Tapi Widodo masih menyimpan beberapa keraguan, "Dina, aku yakin kamu tentu tidak akan melakukan hal-hal seperti itu, tetapi lompatan nilaimu melonjak tajam, pasti akan membuat orang curiga ..."
Lalu Dina merasa harus menjelaskannya dengan jujur, "Sebenarnya, aku berkonsultasi dengan seorang teman di kelas dan setelah pulang, aku meminta Teddy Permana untuk mengajariku. Makanya aku bisa membuat peningkatan sebesar itu."
"Selain itu, aku juga tidak pernah berpikir bahwa saya akan mendapat nilai yang tinggi seperti itu.
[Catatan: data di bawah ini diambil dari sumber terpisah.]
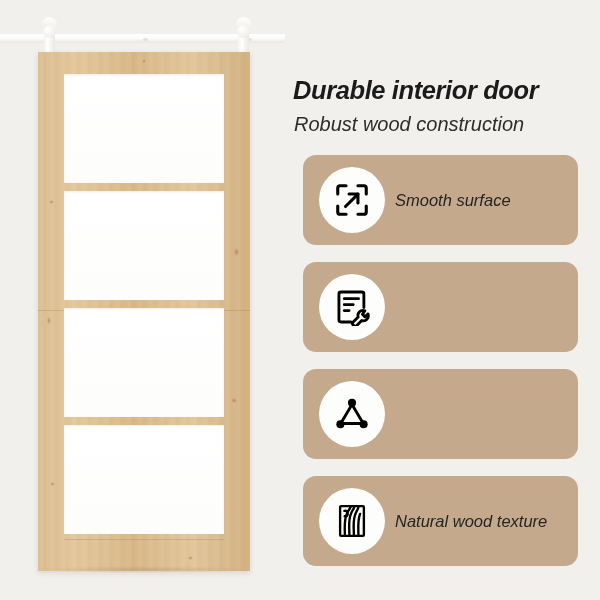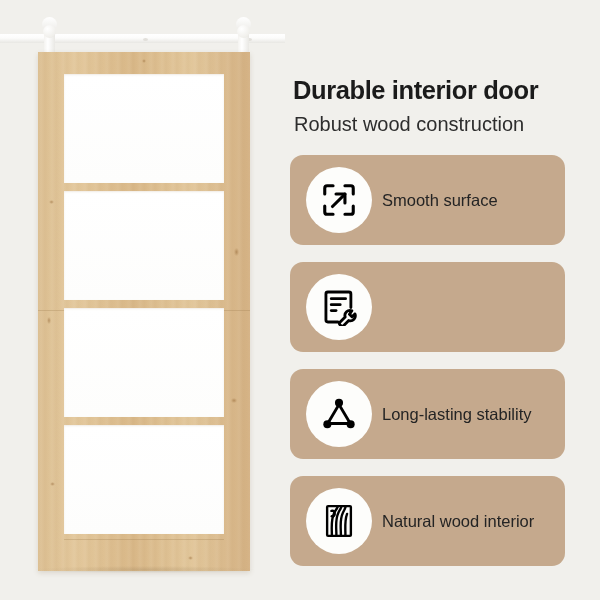"Durable interior door" .stage { font-style: none -> italic }
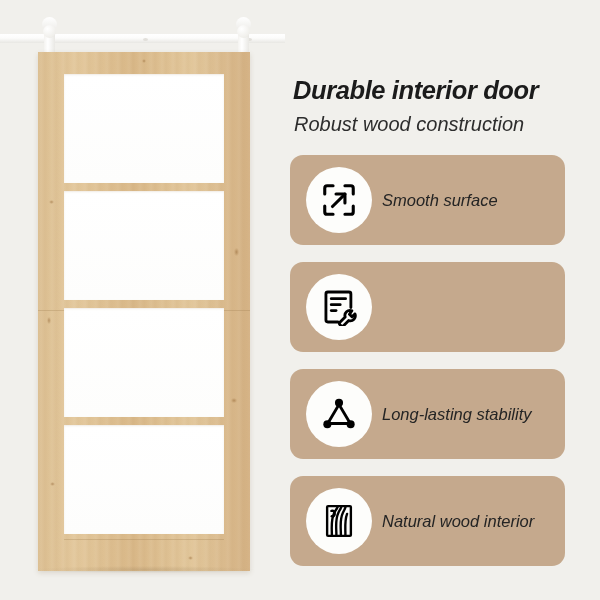"Smooth surface" .cards { left: 4px -> 17px }
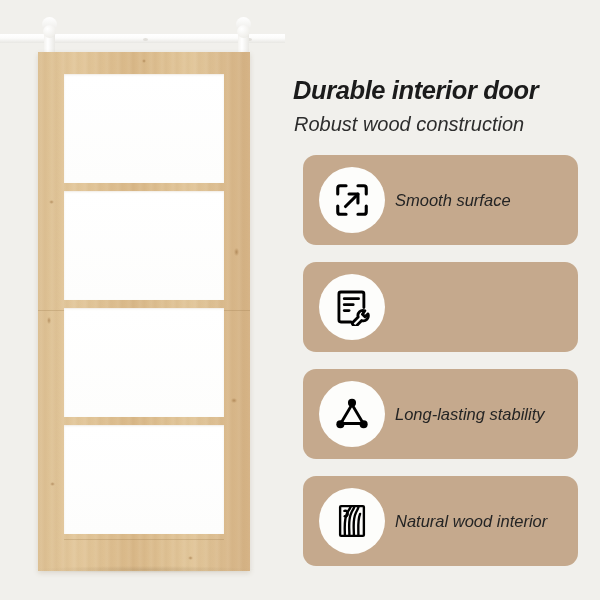"Long-lasting stability" div.card-label { html: <div>Long-lasting stability</div> -> none }
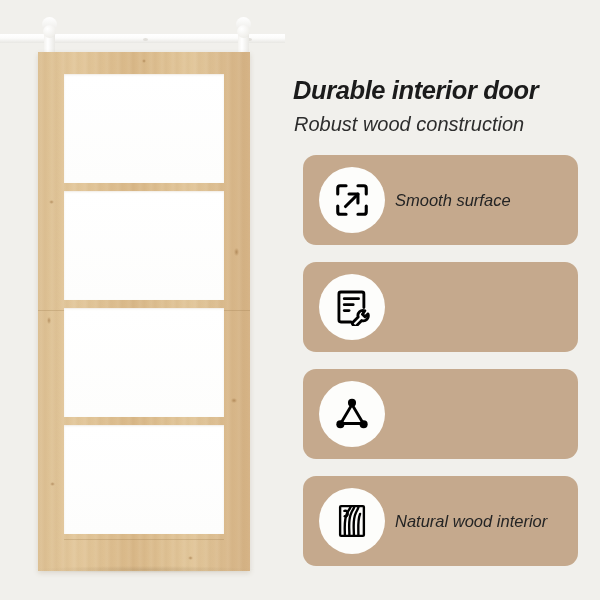"Natural wood interior" div.card-label { text: interior -> texture }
Bahkan aku juga terkejut dengan nilaiku sendiri."
Dina Baskoro berkata lagi," tetapi sepertinya siswa lain masih menganggapku bodoh dan lebih percaya bahwa aku adalah orang yang tidak memiliki pengetahuan." Setelah mengetahui kebenaran yang sebenarnya, Widodo tiba-tiba merasa bahwa Ajeng sudah keterlaluan.
Lalu Widodo mencoba menenangkan situasi, "Dina Baskoro, jangan khawatir, aku akan berbicara dengan Ajeng dan menjelaskan kejadian yang sebenarnya, supaya dia bisa memberikan nilaimu kembali."
Dina Baskoro menggelengkan kepalanya pertanda menolak, "Tidak kak, aku akan melakukan ini sendiri. Profesor Ajeng menginginkan aku menulis ulang salinannya, jadi aku akan menulis ulang, tapi..."
Dina Baskoro lalu memandang Widodo dengan malu-malu," Kakak Widodo, bisakah kamu membantuku?"
"Membantumu? Kamu membutuhkan bantuan apa dariku?" Widodo bertanya.
"Sebenarnya sangat sederhana. Ketika aku menulis ulang makalahku, aku ingin kamu mengatur lingkungan terbuka untukku. Aku ingin semua orang melihatku. Hanya dengan cara itu aku dapat membuktikan diri." Dina Baskoro berkata dengan serius.
Widodo memikirkannya dan merasa itu ide bagus, itu akan membuktikan bahwa Dina Baskoro memang tidak salah dan akan membuat orang lain terdiam.
Jadi Widodo mengangguk, "Oke, aku akan membantumu."